An autobiography as toxic and addictive as any drug its author has ever ingested.

The legendary booze-addled metal rocker turned reality-TV star comes clean in his tell-all autobiography.

Although brought up in the bleak British factory town of Aston, John “Ozzy” Osbourne’s tragicomic rags-to-riches tale is somehow quintessentially American. It’s an epic dream/nightmare that takes him from Winson Green prison in 1966 to a presidential dinner with George W. Bush in 2004. Tracing his adult life from petty thief and slaughterhouse worker to rock star, Osbourne’s first-person slang-and-expletive-driven style comes off like he’s casually relating his story while knocking back pints at the pub. “What you read here,” he writes, “is what dribbled out of the jelly I call my brain when I asked it for my life story.” During the late 1960s his transformation from inept shoplifter to notorious Black Sabbath frontman was unlikely enough. In fact, the band got its first paying gigs by waiting outside concert venues hoping the regularly scheduled act wouldn’t show. After a few years, Osbourne and his bandmates were touring America and becoming millionaires from their riff-heavy doom music. As expected, with success came personal excess and inevitable alienation from the other members of the group.
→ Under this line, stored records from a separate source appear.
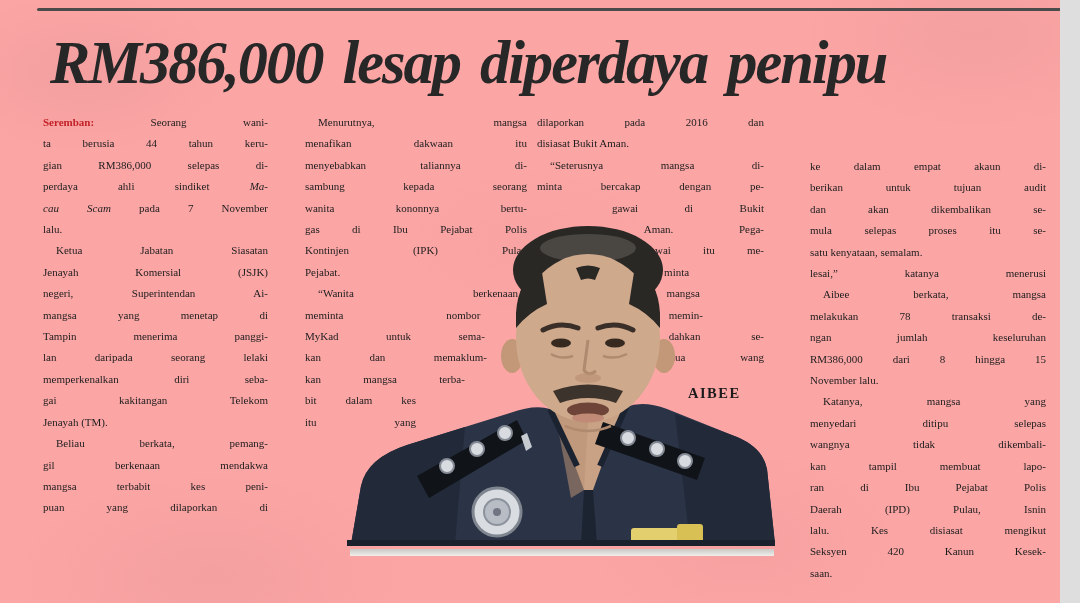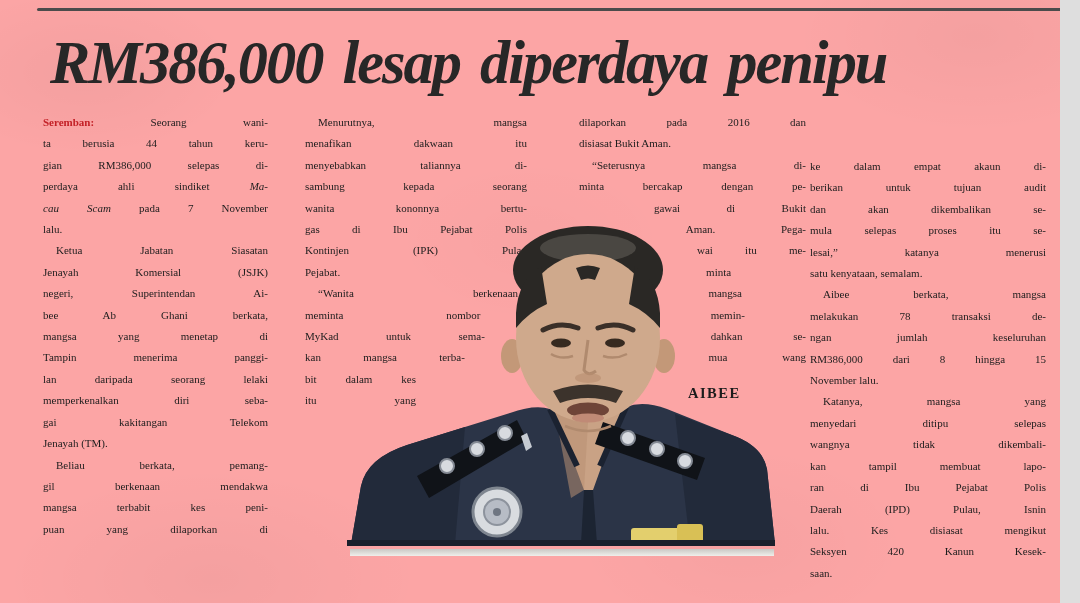"dilaporkan pada 2016 dan" #col3 { left: 579px -> 537px }
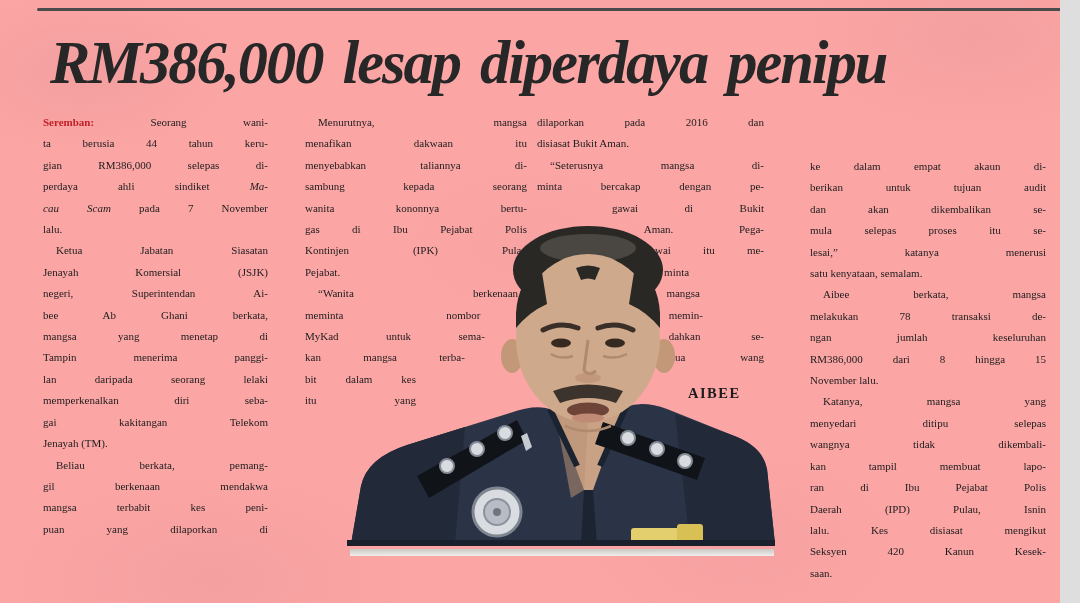"lesai,” katanya menerusi" div.line { order: before "satu kenyataan, semalam." -> after "satu kenyataan, semalam." }
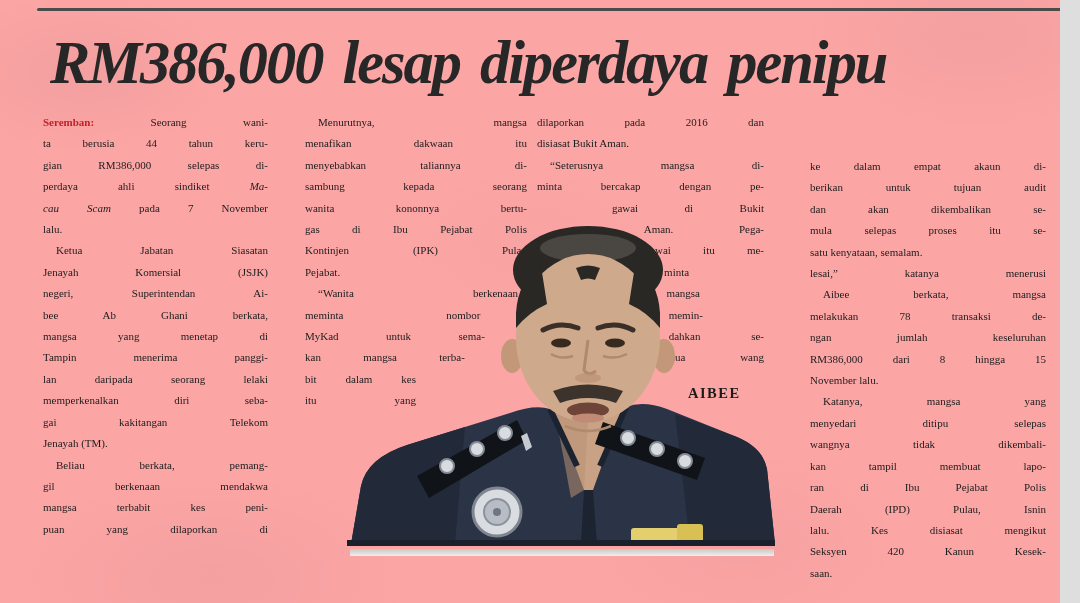"bee Ab Ghani berkata," div.line { html: <div><span>bee Ab Ghani berkata,</span></div> -> none }
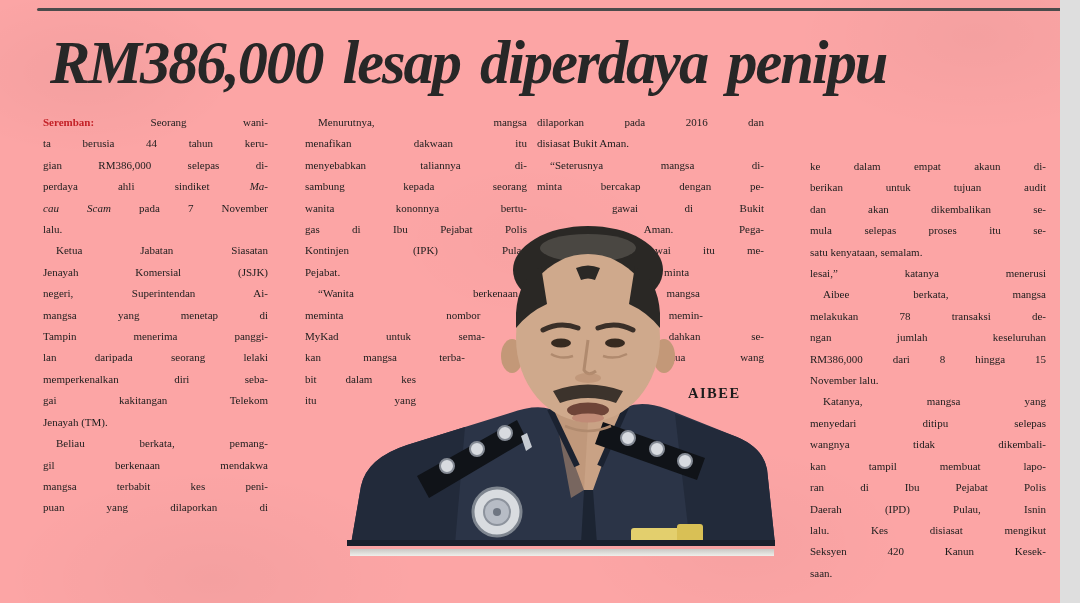"kan dan memaklum-" div.line { html: none -> <div><span>kan dan memaklum-</span></div> }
But as a solo performer, Osbourne’s predilection for guns, drink, drugs, near-death experiences, cruelty to animals and relieving himself in public soon became the stuff of legend. His most infamous exploits—biting the head off a bat and accidentally urinating on the Alamo—are addressed, but they seem tame compared to other dark moments of his checkered past: nearly killing his wife Sharon during an alcohol-induced blackout, waking up after a bender in the middle of a busy highway, burning down his backyard, etc. Osbourne is confessional to a fault, jeopardizing his demonic-rocker reputation with glib remarks about his love for Paul McCartney and Robin Williams. The most distinguishing feature of the book is the staggering chapter-by-chapter accumulation of drunken mishaps, bodily dysfunctions and drug-induced mayhem over a 40-plus-year career—a résumé of anti-social atrocities comparable to any of rock ’n’ roll’s most reckless outlaws.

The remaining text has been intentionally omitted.